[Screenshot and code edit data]
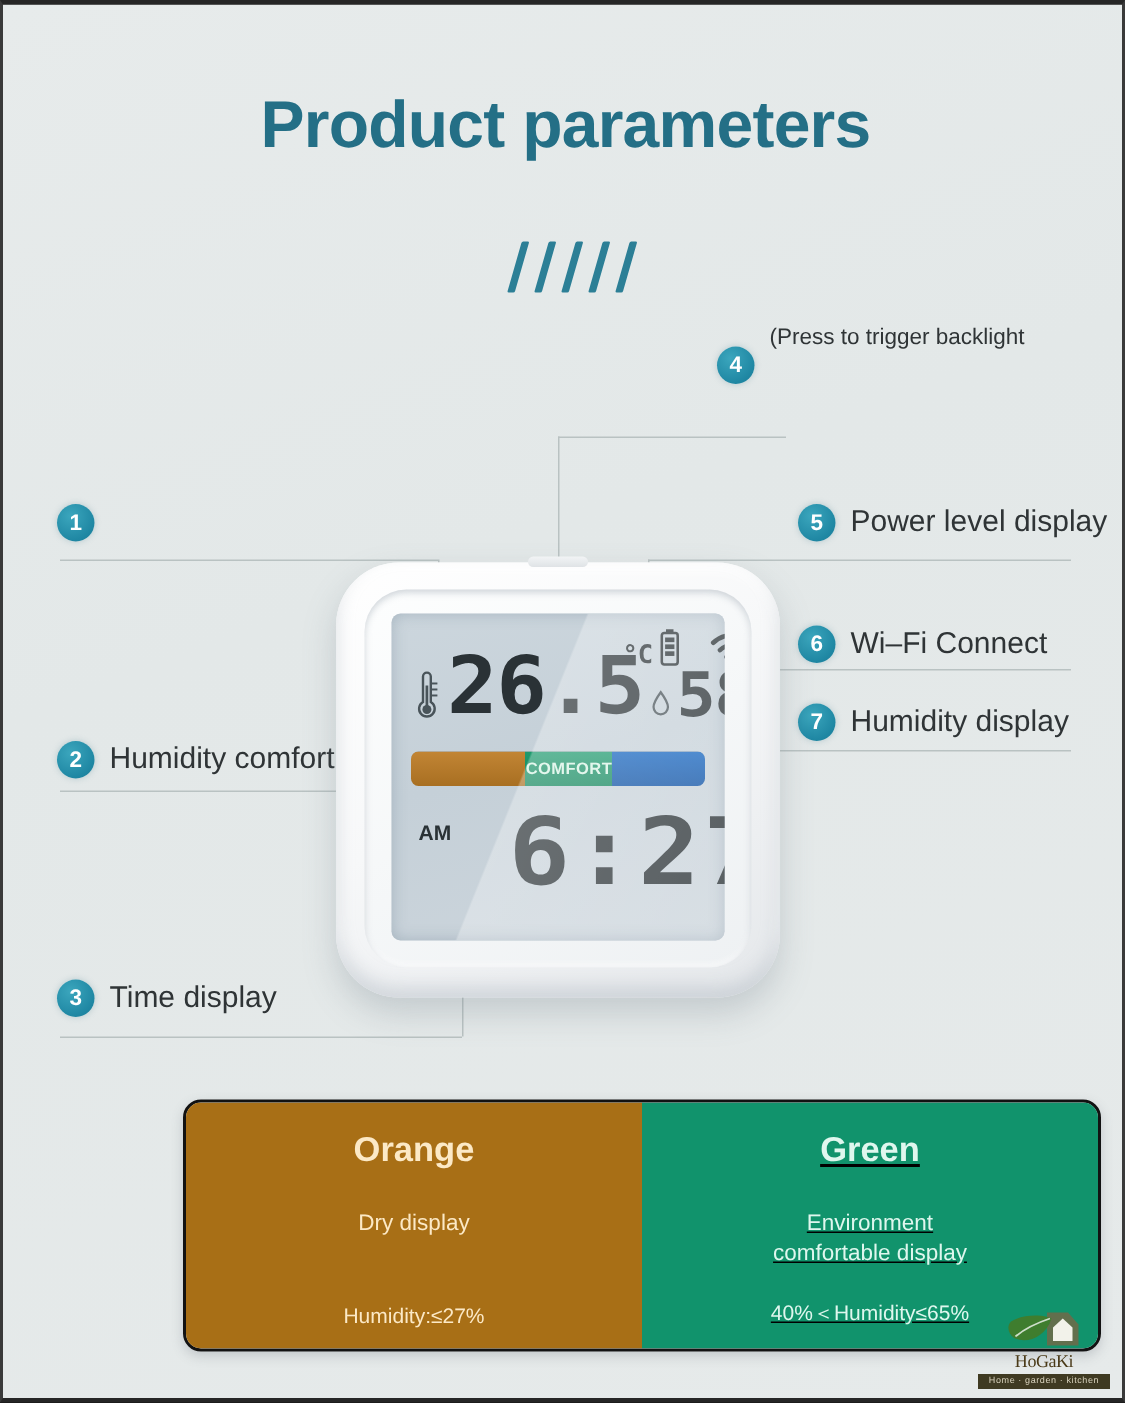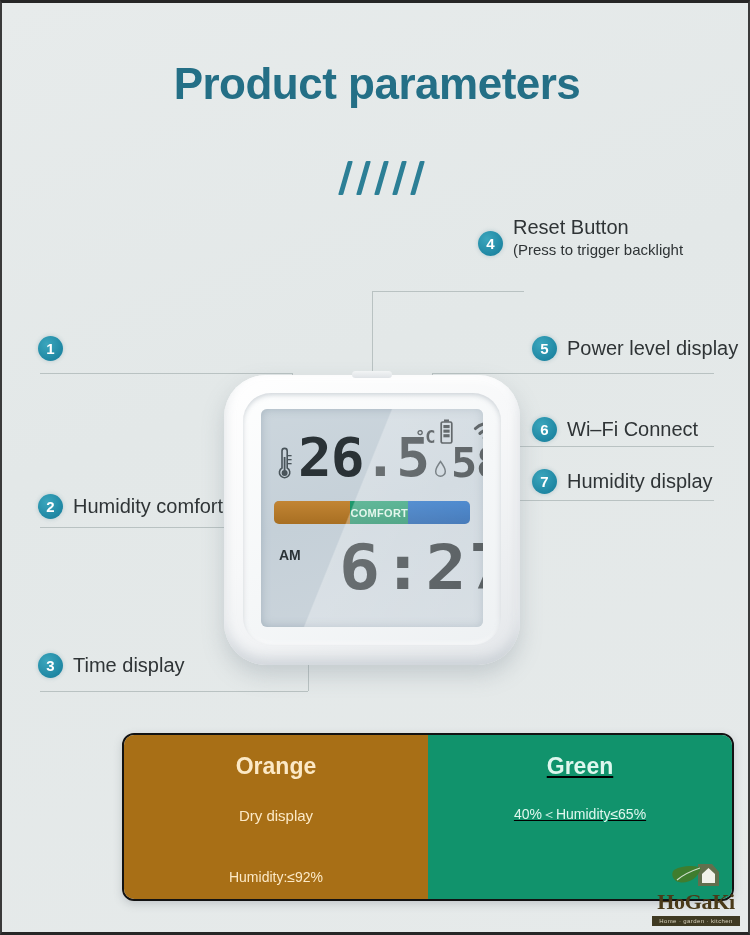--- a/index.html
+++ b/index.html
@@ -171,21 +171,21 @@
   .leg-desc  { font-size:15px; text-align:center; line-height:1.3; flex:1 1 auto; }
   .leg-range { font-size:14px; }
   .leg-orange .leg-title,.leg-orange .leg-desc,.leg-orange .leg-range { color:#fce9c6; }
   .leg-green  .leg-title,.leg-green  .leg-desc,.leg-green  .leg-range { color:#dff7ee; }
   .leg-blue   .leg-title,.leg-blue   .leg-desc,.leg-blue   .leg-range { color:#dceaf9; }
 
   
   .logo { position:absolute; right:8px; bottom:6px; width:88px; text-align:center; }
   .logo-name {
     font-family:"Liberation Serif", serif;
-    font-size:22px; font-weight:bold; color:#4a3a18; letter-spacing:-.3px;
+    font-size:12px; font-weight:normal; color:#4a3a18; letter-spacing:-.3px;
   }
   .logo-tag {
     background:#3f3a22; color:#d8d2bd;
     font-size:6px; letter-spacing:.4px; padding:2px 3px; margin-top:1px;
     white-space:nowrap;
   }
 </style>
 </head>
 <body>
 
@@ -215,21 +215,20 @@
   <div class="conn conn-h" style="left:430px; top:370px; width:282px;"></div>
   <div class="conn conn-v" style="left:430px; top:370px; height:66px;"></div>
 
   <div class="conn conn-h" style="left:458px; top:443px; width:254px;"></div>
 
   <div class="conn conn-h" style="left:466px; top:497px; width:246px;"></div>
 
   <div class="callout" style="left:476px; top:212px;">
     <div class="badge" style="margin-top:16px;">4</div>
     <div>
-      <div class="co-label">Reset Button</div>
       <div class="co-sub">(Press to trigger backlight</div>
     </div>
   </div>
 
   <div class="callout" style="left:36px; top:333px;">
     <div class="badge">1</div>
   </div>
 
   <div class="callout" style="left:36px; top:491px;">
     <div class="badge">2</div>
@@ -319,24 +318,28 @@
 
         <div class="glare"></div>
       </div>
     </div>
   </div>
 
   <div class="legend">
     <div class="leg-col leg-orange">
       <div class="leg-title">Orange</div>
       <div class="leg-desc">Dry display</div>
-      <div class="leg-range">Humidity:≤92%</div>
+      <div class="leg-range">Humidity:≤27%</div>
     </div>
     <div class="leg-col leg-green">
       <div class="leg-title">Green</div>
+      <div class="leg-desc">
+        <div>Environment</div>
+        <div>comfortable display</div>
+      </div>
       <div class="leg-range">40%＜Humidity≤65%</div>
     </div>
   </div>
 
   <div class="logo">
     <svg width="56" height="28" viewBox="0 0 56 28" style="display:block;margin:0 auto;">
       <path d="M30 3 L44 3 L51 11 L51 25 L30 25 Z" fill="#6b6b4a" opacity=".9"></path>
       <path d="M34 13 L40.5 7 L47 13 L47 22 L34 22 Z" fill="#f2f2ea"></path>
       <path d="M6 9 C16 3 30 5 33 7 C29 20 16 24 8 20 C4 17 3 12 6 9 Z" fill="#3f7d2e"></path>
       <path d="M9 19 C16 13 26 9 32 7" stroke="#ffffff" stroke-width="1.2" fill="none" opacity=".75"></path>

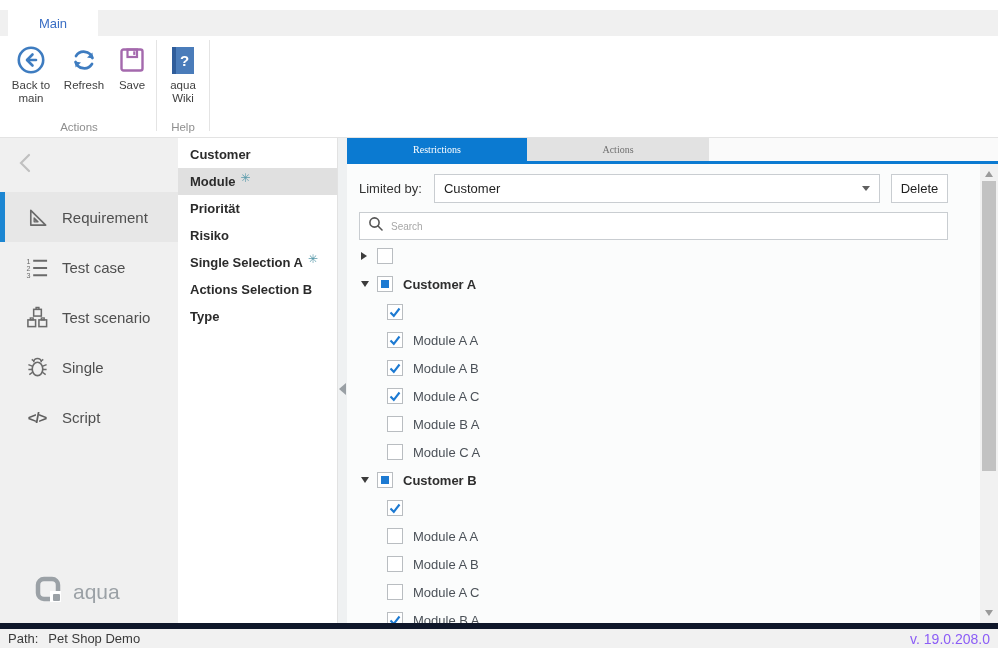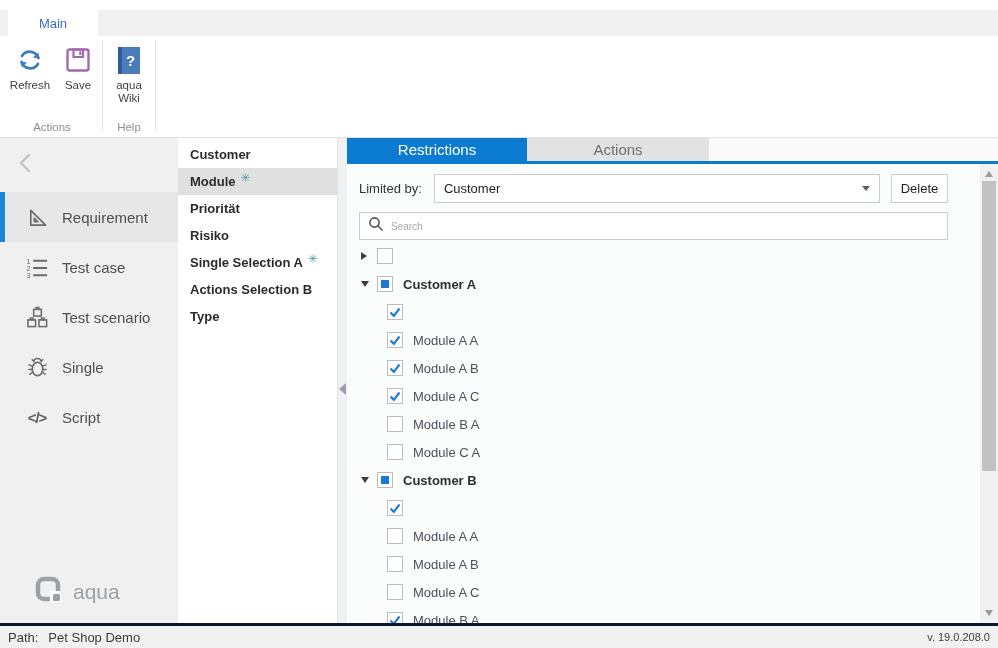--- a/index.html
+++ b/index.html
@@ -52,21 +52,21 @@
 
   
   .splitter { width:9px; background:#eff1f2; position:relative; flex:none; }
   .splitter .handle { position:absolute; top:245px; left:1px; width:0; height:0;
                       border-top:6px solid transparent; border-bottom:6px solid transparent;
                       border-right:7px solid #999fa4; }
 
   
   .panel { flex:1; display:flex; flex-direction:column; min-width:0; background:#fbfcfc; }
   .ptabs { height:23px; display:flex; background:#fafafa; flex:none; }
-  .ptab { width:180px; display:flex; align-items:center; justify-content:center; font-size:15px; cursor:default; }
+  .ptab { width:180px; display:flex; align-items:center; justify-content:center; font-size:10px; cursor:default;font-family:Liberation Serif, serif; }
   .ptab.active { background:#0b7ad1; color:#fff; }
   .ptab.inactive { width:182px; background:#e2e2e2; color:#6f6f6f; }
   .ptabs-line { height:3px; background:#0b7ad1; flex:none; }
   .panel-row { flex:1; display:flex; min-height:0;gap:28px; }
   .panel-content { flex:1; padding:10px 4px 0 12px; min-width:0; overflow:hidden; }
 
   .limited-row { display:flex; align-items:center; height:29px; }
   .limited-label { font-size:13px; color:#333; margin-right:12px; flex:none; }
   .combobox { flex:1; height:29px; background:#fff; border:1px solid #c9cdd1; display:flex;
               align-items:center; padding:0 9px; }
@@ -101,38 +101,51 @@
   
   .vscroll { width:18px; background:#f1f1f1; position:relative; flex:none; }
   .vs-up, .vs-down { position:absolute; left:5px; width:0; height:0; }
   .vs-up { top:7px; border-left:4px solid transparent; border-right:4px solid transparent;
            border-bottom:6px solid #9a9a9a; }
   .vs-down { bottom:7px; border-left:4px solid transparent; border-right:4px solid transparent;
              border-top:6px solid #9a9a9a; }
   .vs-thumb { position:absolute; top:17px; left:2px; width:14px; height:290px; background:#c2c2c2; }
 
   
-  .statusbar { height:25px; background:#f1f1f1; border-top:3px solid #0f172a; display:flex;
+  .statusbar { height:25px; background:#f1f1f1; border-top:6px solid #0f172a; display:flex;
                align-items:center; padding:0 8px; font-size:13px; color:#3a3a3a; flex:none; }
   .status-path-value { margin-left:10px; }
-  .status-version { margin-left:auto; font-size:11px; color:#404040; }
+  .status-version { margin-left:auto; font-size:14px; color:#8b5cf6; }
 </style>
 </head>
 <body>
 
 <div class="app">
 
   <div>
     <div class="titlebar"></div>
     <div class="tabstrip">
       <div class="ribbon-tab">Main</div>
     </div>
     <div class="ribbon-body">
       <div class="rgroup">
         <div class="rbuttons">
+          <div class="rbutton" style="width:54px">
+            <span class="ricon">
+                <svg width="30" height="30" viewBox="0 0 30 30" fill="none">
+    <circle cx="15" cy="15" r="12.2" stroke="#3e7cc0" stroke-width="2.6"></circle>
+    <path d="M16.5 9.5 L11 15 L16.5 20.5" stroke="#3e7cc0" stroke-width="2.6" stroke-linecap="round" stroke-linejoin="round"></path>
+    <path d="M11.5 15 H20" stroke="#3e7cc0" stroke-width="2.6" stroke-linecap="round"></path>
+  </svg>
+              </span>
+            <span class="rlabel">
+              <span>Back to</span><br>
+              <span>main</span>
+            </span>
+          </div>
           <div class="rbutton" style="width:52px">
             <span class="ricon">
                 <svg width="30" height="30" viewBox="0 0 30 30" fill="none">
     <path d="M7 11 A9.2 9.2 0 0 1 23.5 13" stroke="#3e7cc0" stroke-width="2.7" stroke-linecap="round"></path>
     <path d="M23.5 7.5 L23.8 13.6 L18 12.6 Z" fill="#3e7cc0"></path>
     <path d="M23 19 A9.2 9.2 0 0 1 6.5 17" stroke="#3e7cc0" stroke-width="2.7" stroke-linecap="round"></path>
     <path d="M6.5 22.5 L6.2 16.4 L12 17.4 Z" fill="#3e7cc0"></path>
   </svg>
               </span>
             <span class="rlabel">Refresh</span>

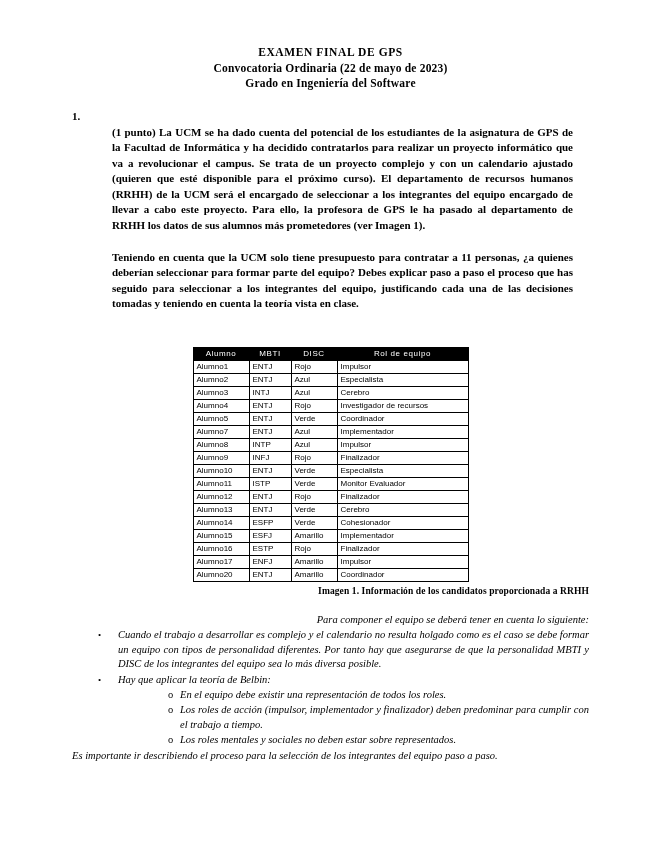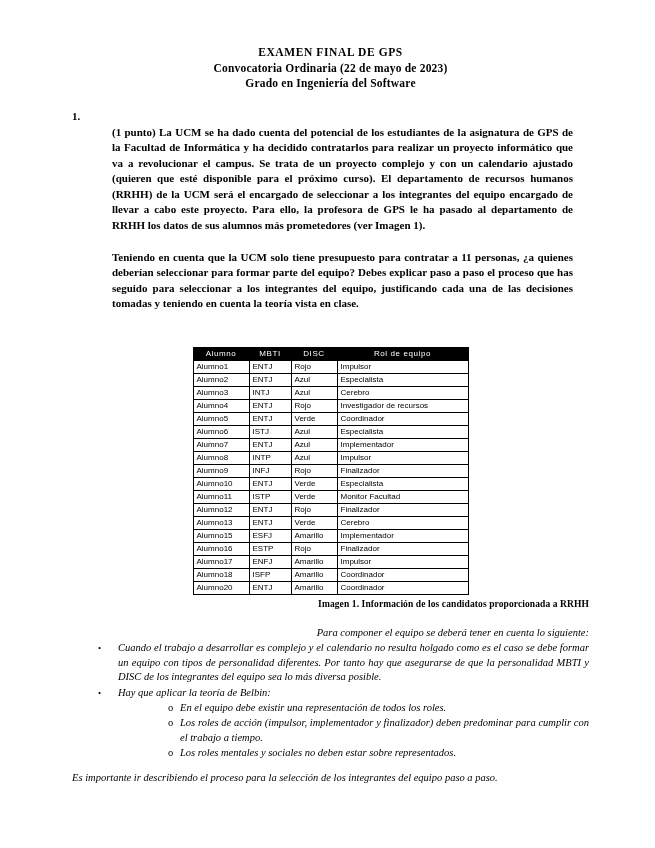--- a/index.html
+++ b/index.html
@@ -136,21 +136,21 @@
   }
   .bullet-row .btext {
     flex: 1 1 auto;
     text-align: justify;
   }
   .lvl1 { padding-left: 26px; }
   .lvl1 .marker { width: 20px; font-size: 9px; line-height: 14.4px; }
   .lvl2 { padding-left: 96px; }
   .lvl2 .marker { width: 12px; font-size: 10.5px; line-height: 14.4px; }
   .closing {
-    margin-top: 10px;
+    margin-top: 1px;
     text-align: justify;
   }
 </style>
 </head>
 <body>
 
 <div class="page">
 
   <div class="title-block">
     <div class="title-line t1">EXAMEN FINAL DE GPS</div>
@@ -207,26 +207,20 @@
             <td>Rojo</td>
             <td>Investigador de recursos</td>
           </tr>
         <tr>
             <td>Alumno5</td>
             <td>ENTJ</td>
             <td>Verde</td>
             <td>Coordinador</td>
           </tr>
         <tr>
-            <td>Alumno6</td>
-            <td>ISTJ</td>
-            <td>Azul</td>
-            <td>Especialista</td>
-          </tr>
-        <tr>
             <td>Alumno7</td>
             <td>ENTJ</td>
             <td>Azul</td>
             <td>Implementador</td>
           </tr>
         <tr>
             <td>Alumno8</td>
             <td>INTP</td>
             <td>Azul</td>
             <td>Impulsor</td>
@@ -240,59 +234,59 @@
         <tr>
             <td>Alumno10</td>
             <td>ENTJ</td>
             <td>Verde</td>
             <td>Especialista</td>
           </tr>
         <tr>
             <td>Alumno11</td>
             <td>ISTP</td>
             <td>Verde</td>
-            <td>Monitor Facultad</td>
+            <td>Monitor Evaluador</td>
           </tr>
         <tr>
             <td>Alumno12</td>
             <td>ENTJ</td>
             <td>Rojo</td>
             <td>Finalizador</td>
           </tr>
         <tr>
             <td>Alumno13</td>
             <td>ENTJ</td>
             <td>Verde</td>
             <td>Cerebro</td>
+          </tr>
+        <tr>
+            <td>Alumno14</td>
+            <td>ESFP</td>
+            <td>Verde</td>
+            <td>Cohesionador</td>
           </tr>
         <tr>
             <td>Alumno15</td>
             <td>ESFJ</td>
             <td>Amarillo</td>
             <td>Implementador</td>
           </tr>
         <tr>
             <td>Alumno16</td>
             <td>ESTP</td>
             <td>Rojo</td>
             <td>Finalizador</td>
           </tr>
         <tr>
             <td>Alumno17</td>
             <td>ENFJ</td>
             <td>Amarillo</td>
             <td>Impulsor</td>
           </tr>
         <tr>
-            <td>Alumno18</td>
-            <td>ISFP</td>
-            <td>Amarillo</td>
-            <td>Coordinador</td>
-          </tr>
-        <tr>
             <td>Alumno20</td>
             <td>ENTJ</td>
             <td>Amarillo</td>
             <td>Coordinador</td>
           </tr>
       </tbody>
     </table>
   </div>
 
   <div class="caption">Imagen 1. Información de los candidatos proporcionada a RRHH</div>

*WHAT IS BEING ASKED*
Among the lines above, find those containing the word "desc" and copy each.

*SOLUTION*
   .leg-desc  { font-size:15px; text-align:center; line-height:1.3; flex:1 1 auto; }
   .leg-orange .leg-title,.leg-orange .leg-desc,.leg-orange .leg-range { color:#fce9c6; }
   .leg-green  .leg-title,.leg-green  .leg-desc,.leg-green  .leg-range { color:#dff7ee; }
   .leg-blue   .leg-title,.leg-blue   .leg-desc,.leg-blue   .leg-range { color:#dceaf9; }
       <div class="leg-desc">Dry display</div>
+      <div class="leg-desc">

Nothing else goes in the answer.